* Task directions
Below are some records. Return exactly the lines from the one with "font-size:15px; font-weight:bold; line-height:1;" to the one with "top:389px; font-size:14px; color:#c2410c;", and nothing else.

* Given records
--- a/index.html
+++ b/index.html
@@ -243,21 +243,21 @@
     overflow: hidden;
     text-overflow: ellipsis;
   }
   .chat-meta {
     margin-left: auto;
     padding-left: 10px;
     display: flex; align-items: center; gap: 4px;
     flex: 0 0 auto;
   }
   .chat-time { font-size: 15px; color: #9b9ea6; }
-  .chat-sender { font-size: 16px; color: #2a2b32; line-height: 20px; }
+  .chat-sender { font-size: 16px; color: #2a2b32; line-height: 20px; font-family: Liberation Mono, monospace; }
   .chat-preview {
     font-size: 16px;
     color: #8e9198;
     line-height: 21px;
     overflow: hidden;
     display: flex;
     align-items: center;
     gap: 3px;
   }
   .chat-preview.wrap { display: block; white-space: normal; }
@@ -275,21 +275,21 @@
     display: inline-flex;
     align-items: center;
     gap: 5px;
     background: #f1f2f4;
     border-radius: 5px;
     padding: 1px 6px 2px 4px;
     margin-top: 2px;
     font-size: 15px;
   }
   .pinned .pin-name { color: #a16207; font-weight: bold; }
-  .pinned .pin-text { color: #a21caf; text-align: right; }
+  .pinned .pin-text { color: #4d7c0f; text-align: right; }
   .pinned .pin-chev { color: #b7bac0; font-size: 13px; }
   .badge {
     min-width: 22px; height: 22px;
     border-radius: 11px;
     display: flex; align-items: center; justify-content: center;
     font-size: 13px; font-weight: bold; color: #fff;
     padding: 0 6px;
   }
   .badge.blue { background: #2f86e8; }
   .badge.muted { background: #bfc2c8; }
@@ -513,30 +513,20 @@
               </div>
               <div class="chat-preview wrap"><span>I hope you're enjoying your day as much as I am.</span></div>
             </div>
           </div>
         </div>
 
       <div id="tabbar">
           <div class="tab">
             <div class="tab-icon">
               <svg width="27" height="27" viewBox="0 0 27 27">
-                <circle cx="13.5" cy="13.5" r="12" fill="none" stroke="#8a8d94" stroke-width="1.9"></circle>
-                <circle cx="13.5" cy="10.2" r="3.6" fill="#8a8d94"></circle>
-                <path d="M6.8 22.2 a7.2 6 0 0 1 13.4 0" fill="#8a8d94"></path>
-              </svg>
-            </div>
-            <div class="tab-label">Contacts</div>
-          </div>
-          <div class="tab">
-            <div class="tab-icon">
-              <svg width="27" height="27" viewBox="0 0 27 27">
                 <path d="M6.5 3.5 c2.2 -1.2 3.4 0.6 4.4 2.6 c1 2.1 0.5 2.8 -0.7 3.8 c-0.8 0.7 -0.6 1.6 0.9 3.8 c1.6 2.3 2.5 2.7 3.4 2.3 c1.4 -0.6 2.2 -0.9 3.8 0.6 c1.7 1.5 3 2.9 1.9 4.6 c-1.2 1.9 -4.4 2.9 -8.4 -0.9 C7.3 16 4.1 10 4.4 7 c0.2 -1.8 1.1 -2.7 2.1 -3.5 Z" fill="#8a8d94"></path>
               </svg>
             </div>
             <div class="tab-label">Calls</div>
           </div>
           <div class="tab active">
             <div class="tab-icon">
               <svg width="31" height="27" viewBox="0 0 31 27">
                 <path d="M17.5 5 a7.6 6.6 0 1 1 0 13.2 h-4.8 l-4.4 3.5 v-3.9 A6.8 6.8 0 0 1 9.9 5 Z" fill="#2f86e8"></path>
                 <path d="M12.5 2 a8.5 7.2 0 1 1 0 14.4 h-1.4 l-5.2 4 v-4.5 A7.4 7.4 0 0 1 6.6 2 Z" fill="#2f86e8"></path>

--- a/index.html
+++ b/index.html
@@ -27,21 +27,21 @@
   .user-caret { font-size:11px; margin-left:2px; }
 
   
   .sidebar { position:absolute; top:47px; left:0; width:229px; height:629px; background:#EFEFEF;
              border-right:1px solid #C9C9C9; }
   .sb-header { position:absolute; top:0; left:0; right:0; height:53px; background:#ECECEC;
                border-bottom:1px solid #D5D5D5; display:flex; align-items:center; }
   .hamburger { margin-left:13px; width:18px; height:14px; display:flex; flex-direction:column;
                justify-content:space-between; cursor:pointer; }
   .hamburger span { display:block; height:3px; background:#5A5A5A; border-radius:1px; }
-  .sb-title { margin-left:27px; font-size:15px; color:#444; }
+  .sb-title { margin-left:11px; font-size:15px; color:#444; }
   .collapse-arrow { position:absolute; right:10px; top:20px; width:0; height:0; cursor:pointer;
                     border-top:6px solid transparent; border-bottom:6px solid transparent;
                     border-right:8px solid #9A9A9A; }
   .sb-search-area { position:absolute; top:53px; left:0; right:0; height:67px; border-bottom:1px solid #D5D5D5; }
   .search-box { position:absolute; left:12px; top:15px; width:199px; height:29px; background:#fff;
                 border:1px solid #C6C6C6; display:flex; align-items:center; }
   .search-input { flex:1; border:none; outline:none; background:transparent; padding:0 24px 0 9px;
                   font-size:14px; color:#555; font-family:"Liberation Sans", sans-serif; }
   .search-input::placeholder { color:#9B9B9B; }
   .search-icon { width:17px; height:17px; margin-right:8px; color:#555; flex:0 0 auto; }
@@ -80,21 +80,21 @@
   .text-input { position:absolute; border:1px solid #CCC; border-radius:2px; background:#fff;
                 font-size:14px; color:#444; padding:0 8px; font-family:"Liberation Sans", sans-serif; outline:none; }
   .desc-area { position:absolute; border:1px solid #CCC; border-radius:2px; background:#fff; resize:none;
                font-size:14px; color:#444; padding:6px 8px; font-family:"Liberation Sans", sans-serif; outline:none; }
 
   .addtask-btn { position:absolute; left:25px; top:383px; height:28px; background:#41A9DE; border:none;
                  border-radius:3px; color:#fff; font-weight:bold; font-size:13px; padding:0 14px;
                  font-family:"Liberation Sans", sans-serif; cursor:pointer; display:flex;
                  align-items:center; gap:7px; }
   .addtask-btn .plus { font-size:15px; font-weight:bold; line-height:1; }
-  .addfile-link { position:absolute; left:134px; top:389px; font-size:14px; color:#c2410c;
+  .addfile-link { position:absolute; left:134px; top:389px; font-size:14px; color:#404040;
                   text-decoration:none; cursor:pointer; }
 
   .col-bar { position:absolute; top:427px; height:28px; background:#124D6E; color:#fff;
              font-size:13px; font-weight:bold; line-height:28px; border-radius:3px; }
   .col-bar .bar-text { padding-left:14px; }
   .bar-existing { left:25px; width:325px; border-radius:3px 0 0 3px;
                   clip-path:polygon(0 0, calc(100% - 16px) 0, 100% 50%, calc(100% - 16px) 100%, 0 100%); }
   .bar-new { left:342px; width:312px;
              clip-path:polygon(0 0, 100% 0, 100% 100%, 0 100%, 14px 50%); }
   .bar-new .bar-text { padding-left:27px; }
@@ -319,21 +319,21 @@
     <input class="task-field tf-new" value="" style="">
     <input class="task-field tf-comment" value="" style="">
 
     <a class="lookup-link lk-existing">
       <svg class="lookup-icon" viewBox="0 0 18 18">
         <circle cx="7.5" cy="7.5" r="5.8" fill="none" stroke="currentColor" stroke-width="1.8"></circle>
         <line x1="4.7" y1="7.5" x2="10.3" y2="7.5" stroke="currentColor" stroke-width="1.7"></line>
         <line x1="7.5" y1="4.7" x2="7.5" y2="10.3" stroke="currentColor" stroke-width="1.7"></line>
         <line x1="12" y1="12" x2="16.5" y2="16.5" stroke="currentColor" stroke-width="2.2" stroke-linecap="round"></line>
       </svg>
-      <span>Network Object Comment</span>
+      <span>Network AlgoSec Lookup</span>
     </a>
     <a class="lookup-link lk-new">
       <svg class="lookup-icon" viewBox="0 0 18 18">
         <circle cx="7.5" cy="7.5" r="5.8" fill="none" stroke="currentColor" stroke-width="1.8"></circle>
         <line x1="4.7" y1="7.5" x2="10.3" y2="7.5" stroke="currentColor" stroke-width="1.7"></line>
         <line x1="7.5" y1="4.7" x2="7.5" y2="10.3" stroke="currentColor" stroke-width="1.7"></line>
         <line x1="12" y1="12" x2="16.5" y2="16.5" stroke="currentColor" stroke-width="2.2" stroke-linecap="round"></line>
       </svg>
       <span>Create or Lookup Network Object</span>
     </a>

* Result of this exercise
   .addtask-btn .plus { font-size:15px; font-weight:bold; line-height:1; }
-  .addfile-link { position:absolute; left:134px; top:389px; font-size:14px; color:#c2410c;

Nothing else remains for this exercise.